Despite cajoling by the federal opposition parties, Prime Minister Stephen Harper will not be paying a visit to the troubled Ontario first-nation of Attawapiskat.
Liberal Leader Bob Rae travelled to the remote community over the weekend and chided the Prime Minister for not taking the time to see Attawapiskat’s housing crisis first-hand. A similar complaint was voiced last month by NDP Leader Nycole Turmel after she took her own tour of the living conditions on the remote reserve.
But Mr. Harper will not make a similar trek.
“Our top priority is getting help to those in need,” Sara MacIntyre, a spokeswoman for the Prime Minister’s Office, said in an e-mail on Sunday. “The Prime Minister will not be going to Attawapiskat. (Aboriginal Affairs Minister John Duncan) is working with the third-party manager (Jacques Marion) to get services and shelter to residents.”
Mr. Duncan has also not travelled to Attawapiskat. When he met with the reserve’s chief, Theresa Spence, last week he went to Thunder Bay rather than fly to the remote reserve.
The Conservative government has responded to the crisis in Attawapiskat by suggesting that the problems faced by the reserve are largely administrative. Over the objections of Ms. Spence and her council, Ottawa has sent in Mr. Marion to oversee how the millions of dollars in federal funding that Attawapiskat receives every year is spent.
Mr. Marion, who is being paid $1,300 a day from band funds, has purchased 22 modular homes to meet the immediate needs of the community of 1,800. The federal government has allocated an additional $500,000 to retrofit a local healing centre for use as a temporary shelter until the homes arrive this winter. It has also offered to evacuate people who are in desperate need.

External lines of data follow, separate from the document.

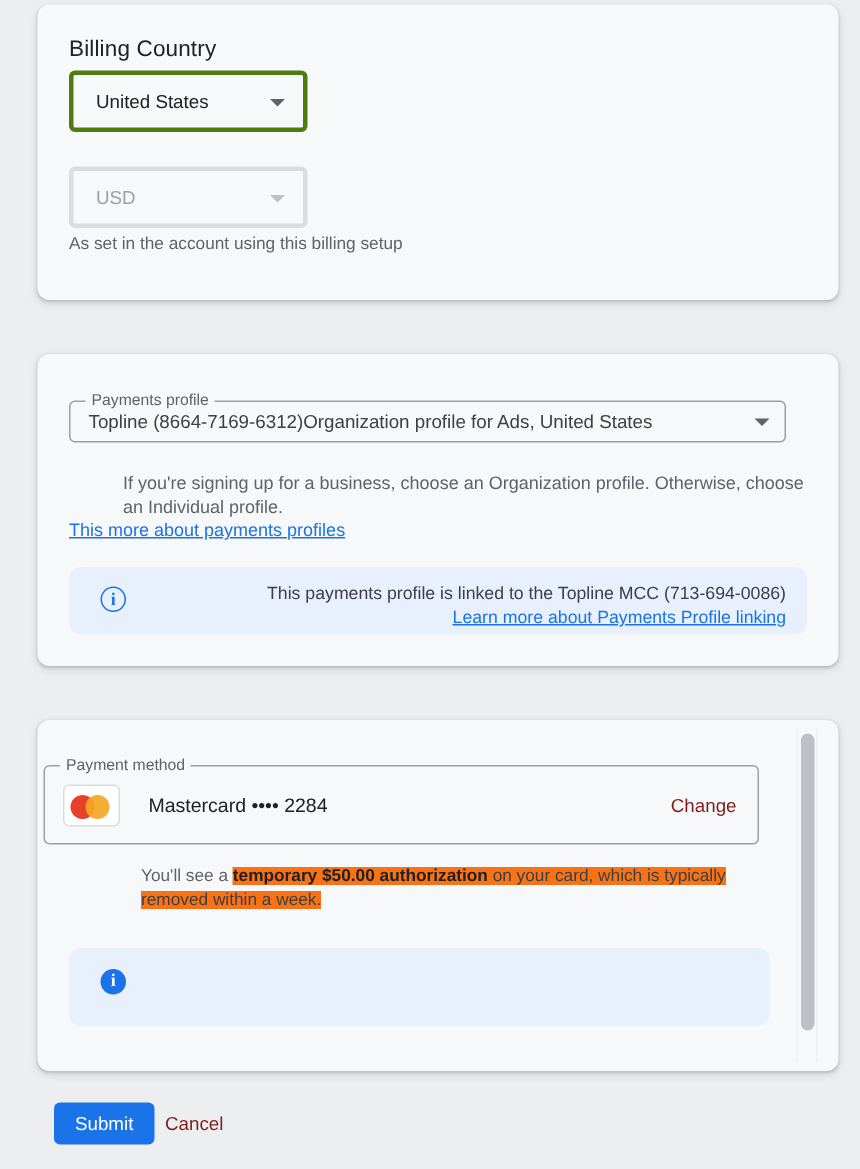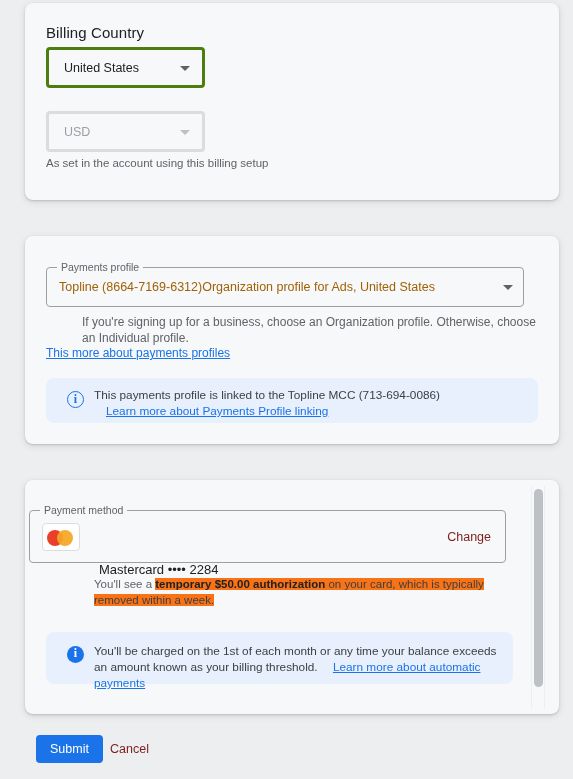--- a/index.html
+++ b/index.html
@@ -90,28 +90,28 @@
     top: -7px; left: 10px;
     padding: 0 4px;
     background: #f7f8f9;
     font-size: 10.5px;
     color: #5f6368;
     line-height: 12px;
     white-space: nowrap;
   }
   #profile-field {
     left: 21px; top: 31px;
-    width: 478px; height: 40px;
+    width: 478px; height: 28px;
   }
   #profile-field .pv {
     position: absolute;
     left: 12px; top: 50%;
     transform: translateY(-50%);
     font-size: 12.5px;
-    color: #a16207;
+    color: #404040;
     white-space: nowrap;
   }
   #profile-field .caret { right: 10px; }
 
   .body-text {
     position: absolute;
     font-size: 12px;
     color: #5f6368;
     line-height: 16px;
     margin-left: 36px;
@@ -137,20 +137,21 @@
     position: absolute;
     background: #e8f0fe;
     border-radius: 8px;
   }
   .banner .btxt {
     position: absolute;
     left: 48px;
     font-size: 11.8px;
     line-height: 16px;
     color: #3c4043;
+    text-align: right;
   }
   #banner-profile { left: 21px; top: 142px; width: 492px; height: 45px; }
   #banner-profile .btxt { top: 9px; width: 430px; }
   #banner-auto    { left: 21px; top: 152px; width: 467px; height: 52px; }
   #banner-auto .btxt { top: 11px; width: 410px; }
 
   .info-icon-outline {
     position: absolute;
     left: 21px; top: 13px;
     width: 17px; height: 17px;
@@ -204,21 +205,20 @@
   .mc-logo .circ { position: absolute; top: 6px; width: 16px; height: 16px; border-radius: 50%; }
   .mc-logo .red  { left: 4px;  background: #e8402a; }
   .mc-logo .yel  { left: 14px; background: #f5a623; opacity: .92; }
   #card-label {
     position: absolute;
     left: 69px; top: 50%;
     transform: translateY(-50%);
     font-size: 13px;
     color: #202124;
     white-space: nowrap;
-    margin-top: 32px;
   }
   #change-link {
     position: absolute;
     right: 14px; top: 50%;
     transform: translateY(-50%);
     font-size: 12.5px;
     color: #7f1d1d;
     cursor: pointer;
   }
 
@@ -335,23 +335,20 @@
 
       <span id="change-link">Change</span>
     </div>
 
     <div id="auth-note">
       <span>You'll see a </span><span class="sel"><b>temporary $50.00 authorization</b><span> on your card, which is typically removed within a week.</span></span>
     </div>
 
     <div class="banner" id="banner-auto">
       <span class="info-icon-filled"></span>
-      <div class="btxt">
-        <span>You'll be charged on the 1st of each month or any time your balance exceeds an amount known as your billing threshold. </span><span class="inline-link">Learn more about automatic payments</span>
-      </div>
     </div>
 
     <div class="vscroll-track">
       <div class="vscroll-thumb"></div>
     </div>
   </section>
 
   <button id="submit-button">Submit</button>
   <button id="cancel-button">Cancel</button>
 

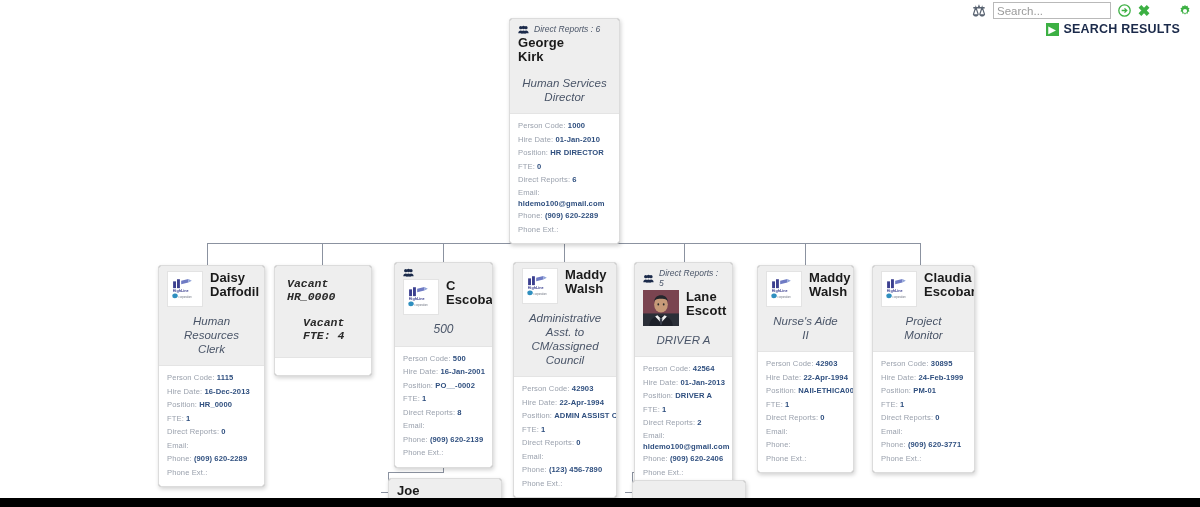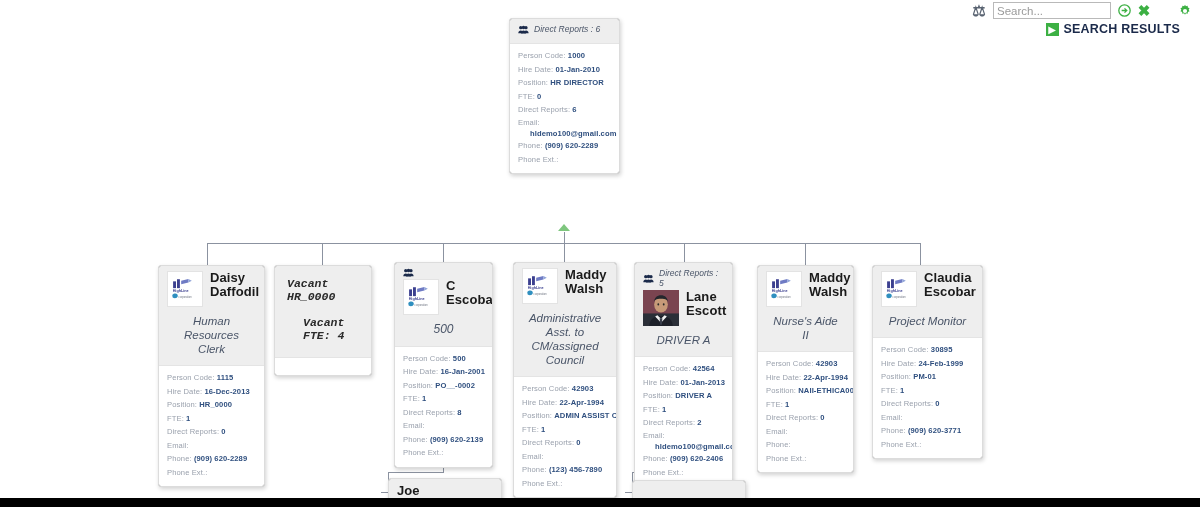--- a/index.html
+++ b/index.html
@@ -181,21 +181,21 @@
     color: #9aa1ad;
     line-height: 1.78;
     white-space: nowrap;
     letter-spacing: .1px;
   }
   .fld b {
     color: #2f4f7f;
     font-weight: bold;
   }
   .fld.stack { white-space: normal; line-height: 1.5; }
-  .fld.stack b { display: block; margin-left: 12px; }
+  .fld.stack b { display: block; }
 
   
   #bottom-strip {
     position: absolute;
     left: 0; bottom: 0;
     width: 1200px; height: 9px;
     background: #000;
     z-index: 60;
   }
   .node-cut .node-head { padding-bottom: 4px; }
@@ -262,20 +262,25 @@
         <svg class="people-ico" viewBox="0 0 16 12">
           <circle cx="4" cy="3.4" r="2.4" fill="#1b2a4a"></circle>
           <circle cx="11.6" cy="3.4" r="2.4" fill="#1b2a4a"></circle>
           <circle cx="8" cy="3" r="2.6" fill="#1b2a4a"></circle>
           <path d="M0.4 11.6c0-2.6 1.7-4.1 3.6-4.1s3.6 1.5 3.6 4.1z" fill="#1b2a4a"></path>
           <path d="M8.2 11.6c0-2.6 1.7-4.1 3.6-4.1s3.6 1.5 3.6 4.1z" fill="#1b2a4a"></path>
           <path d="M4.2 11.8c0-2.8 1.8-4.4 3.8-4.4s3.8 1.6 3.8 4.4z" fill="#1b2a4a"></path>
         </svg>
         <span>Direct Reports : 6</span>
       </div>
+      <div class="head-main" style="display:block;">
+        <div class="person-name">George</div>
+        <div class="person-name">Kirk</div>
+      </div>
+      <div class="title-text" style="padding-top:12px;">Human Services Director</div>
     </div>
     <div class="node-body">
       <div class="fld">
         <span>Person Code:</span>
         <b>1000</b>
       </div>
       <div class="fld">
         <span>Hire Date:</span>
         <b>01-Jan-2010</b>
       </div>
@@ -675,21 +680,21 @@
         <span>Phone:</span>
         <b></b>
       </div>
 
       <div class="fld">
         <span>Phone Ext.:</span>
         <b></b>
       </div>
       </div>
       </div>
-      <div class="node" style="left: 872px; top: 265px; width: 111px;">
+      <div class="node" style="left: 872px; top: 265px; width: 103px;">
       <div class="node-head">
 
         <div class="head-main">
           <div class="avatar">
               <svg class="logo-svg" viewBox="0 0 40 40">
   <rect width="40" height="40" fill="#ffffff"></rect>
   <g transform="translate(5,7)">
     <rect x="1" y="4" width="3.4" height="8" fill="#3b3f8f"></rect>
     <rect x="5.6" y="1.5" width="3.4" height="10.5" fill="#3b3f8f"></rect>
     <path d="M10.5 3.2 L19 1.2 L19 5.4 L10.5 7.4 Z" fill="#6f7bc4"></path>

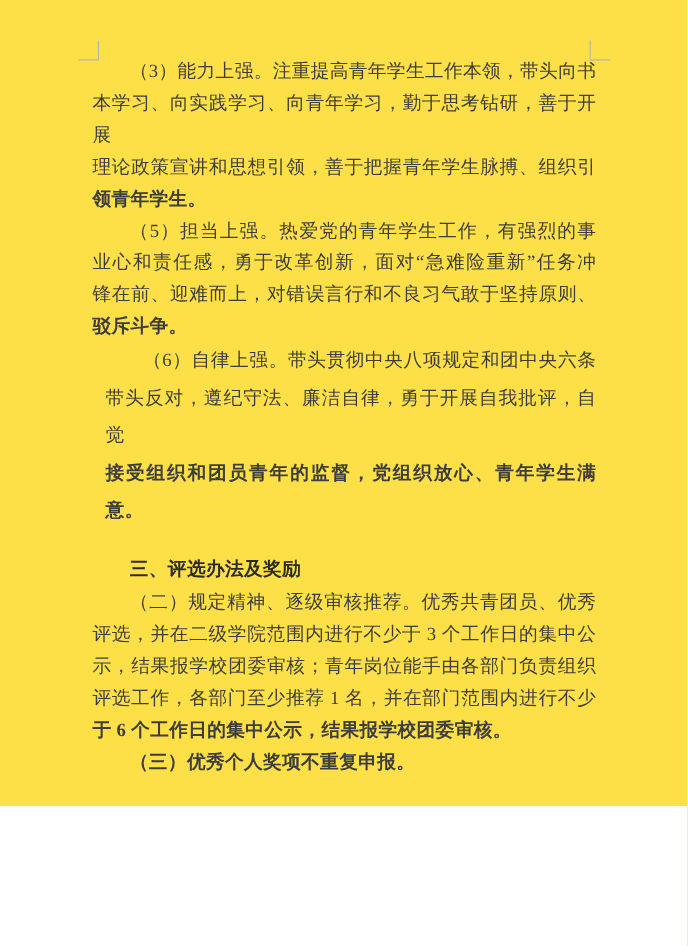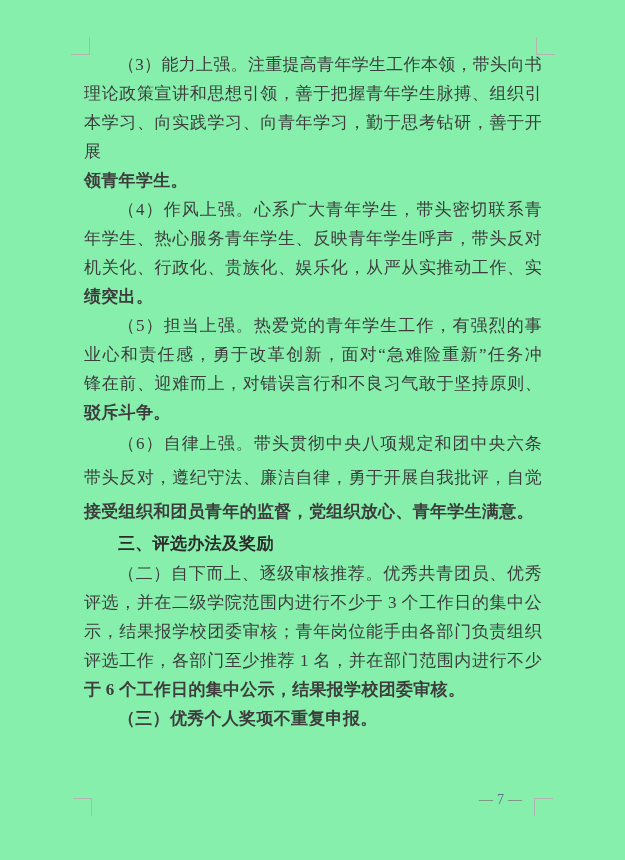--- a/index.html
+++ b/index.html
@@ -1,20 +1,20 @@
 <!DOCTYPE html>
 <html><head>
 <meta charset="utf-8">
 <style>
   html, body { margin: 0; padding: 0; background: #ffffff; }
   .page {
     position: relative;
     width: 625px;
-    height: 860px;
-    background: #86efac;
+    height: 733px;
+    background: #fde047;
     overflow: hidden;
     font-family: "Liberation Serif", "DejaVu Serif", serif;
   }
   
   .boundary-mark { position: absolute; width: 18px; height: 17px; }
   .boundary-mark.tl { left: 71px;  top: 37px;  border-right: 1px solid #b3b3b3; border-bottom: 1px solid #b3b3b3; }
   .boundary-mark.tr { left: 536px; top: 37px;  border-left: 1px solid #b3b3b3;  border-bottom: 1px solid #b3b3b3; }
   .boundary-mark.bl { left: 73px;  top: 798px; border-right: 1px solid #b3b3b3; border-top: 1px solid #b3b3b3; }
   .boundary-mark.br { left: 534px; top: 798px; border-left: 1px solid #b3b3b3;  border-top: 1px solid #b3b3b3; }
 
@@ -29,26 +29,27 @@
   .para { margin: 0; }
   .para .line {
     line-height: 29px;
     text-align: justify;
     text-align-last: justify;
     text-justify: inter-character;
     letter-spacing: 0.3px;
   }
   .para .line.first { text-indent: 2em; }
   .para .line.last  { text-align-last: left; font-weight: bold; }
-  .para.wide .line { line-height: 34px; }
+  .para.wide .line { line-height: 34px; margin-left: 12px; }
   .para.heading .line {
     line-height: 30px;
     font-weight: bold;
     color: #2b2b2b;
     font-family: "Liberation Sans", "DejaVu Sans", sans-serif;
+    margin-top: 22px;
   }
   .footer {
     position: absolute;
     left: 479px;
     top: 792px;
     font-size: 14px;
     color: #7a7a7a;
     white-space: nowrap;
   }
   .footer .num { color: #5d6f8d; margin: 0 4px; }
@@ -58,46 +59,40 @@
 
 <div class="page">
   <div class="boundary-mark tl"></div>
   <div class="boundary-mark tr"></div>
   <div class="boundary-mark bl"></div>
   <div class="boundary-mark br"></div>
 
   <div class="doc-body">
       <div class="para body">
         <div class="line first">（3）能力上强。注重提高青年学生工作本领，带头向书</div>
+        <div class="line">本学习、向实践学习、向青年学习，勤于思考钻研，善于开展</div>
         <div class="line">理论政策宣讲和思想引领，善于把握青年学生脉搏、组织引</div>
-        <div class="line">本学习、向实践学习、向青年学习，勤于思考钻研，善于开展</div>
         <div class="line last">领青年学生。</div>
-      </div>
-      <div class="para body">
-        <div class="line first">（4）作风上强。心系广大青年学生，带头密切联系青</div>
-        <div class="line">年学生、热心服务青年学生、反映青年学生呼声，带头反对</div>
-        <div class="line">机关化、行政化、贵族化、娱乐化，从严从实推动工作、实</div>
-        <div class="line last">绩突出。</div>
       </div>
       <div class="para body">
         <div class="line first">（5）担当上强。热爱党的青年学生工作，有强烈的事</div>
         <div class="line">业心和责任感，勇于改革创新，面对“急难险重新”任务冲</div>
         <div class="line">锋在前、迎难而上，对错误言行和不良习气敢于坚持原则、</div>
         <div class="line last">驳斥斗争。</div>
       </div>
       <div class="para body wide">
         <div class="line first">（6）自律上强。带头贯彻中央八项规定和团中央六条</div>
         <div class="line">带头反对，遵纪守法、廉洁自律，勇于开展自我批评，自觉</div>
         <div class="line last">接受组织和团员青年的监督，党组织放心、青年学生满意。</div>
       </div>
       <div class="para heading">
         <div class="line first last">三、评选办法及奖励</div>
       </div>
       <div class="para body">
-        <div class="line first">（二）自下而上、逐级审核推荐。优秀共青团员、优秀</div>
+        <div class="line first">（二）规定精神、逐级审核推荐。优秀共青团员、优秀</div>
         <div class="line">评选，并在二级学院范围内进行不少于 3 个工作日的集中公</div>
         <div class="line">示，结果报学校团委审核；青年岗位能手由各部门负责组织</div>
         <div class="line">评选工作，各部门至少推荐 1 名，并在部门范围内进行不少</div>
         <div class="line last">于 6 个工作日的集中公示，结果报学校团委审核。</div>
       </div>
       <div class="para body">
         <div class="line first last">（三）优秀个人奖项不重复申报。</div>
       </div>
     </div>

But Mr. Rae. who spent Saturday in the community, accuses Mr. Harper and his government of failing to show respect toward the people of the troubled reserve.
“Many of them reasonably well housed, but many really badly housed,” he said Sunday on CTV’s Question Period. “Some housing conditions just, just really terrible. Kids sleeping in the kitchen, slop pails, no running water.” In one case, 20 people are living together in a two-room house.
When he was the NDP premier of Ontario in the 1990s, Mr. Rae made the living conditions of first-nations in the northern part of the province a top priority for his government.
“Some of the community has running water because of some changes that were made in Ontario in the, in the early 90s in terms of allowing those communities to apply for provincial grants as well as federal grants,” he said. “So it's, it's not a hopeless situation. It's just a very serious one. It's just one where there's too many people living in really dire conditions.”
Like Shawn Atleo, the national chief of the Assembly of First Nations, Mr. Rae said it is time to scrap the paternalistic law that has governed the relationship between first nations and the Crown.
“I do think we have to move beyond the Indian Act. I don't think it works any more as a piece of legislation,” said Mr. Rae. “I think we have to also look at the kind of resources that we're prepared to transfer and give more authority to responsible regional bodies and get the provinces more engaged and involved. There's a whole federal-provincial thing here that isn't working at all and I think we've really got to think much bigger.”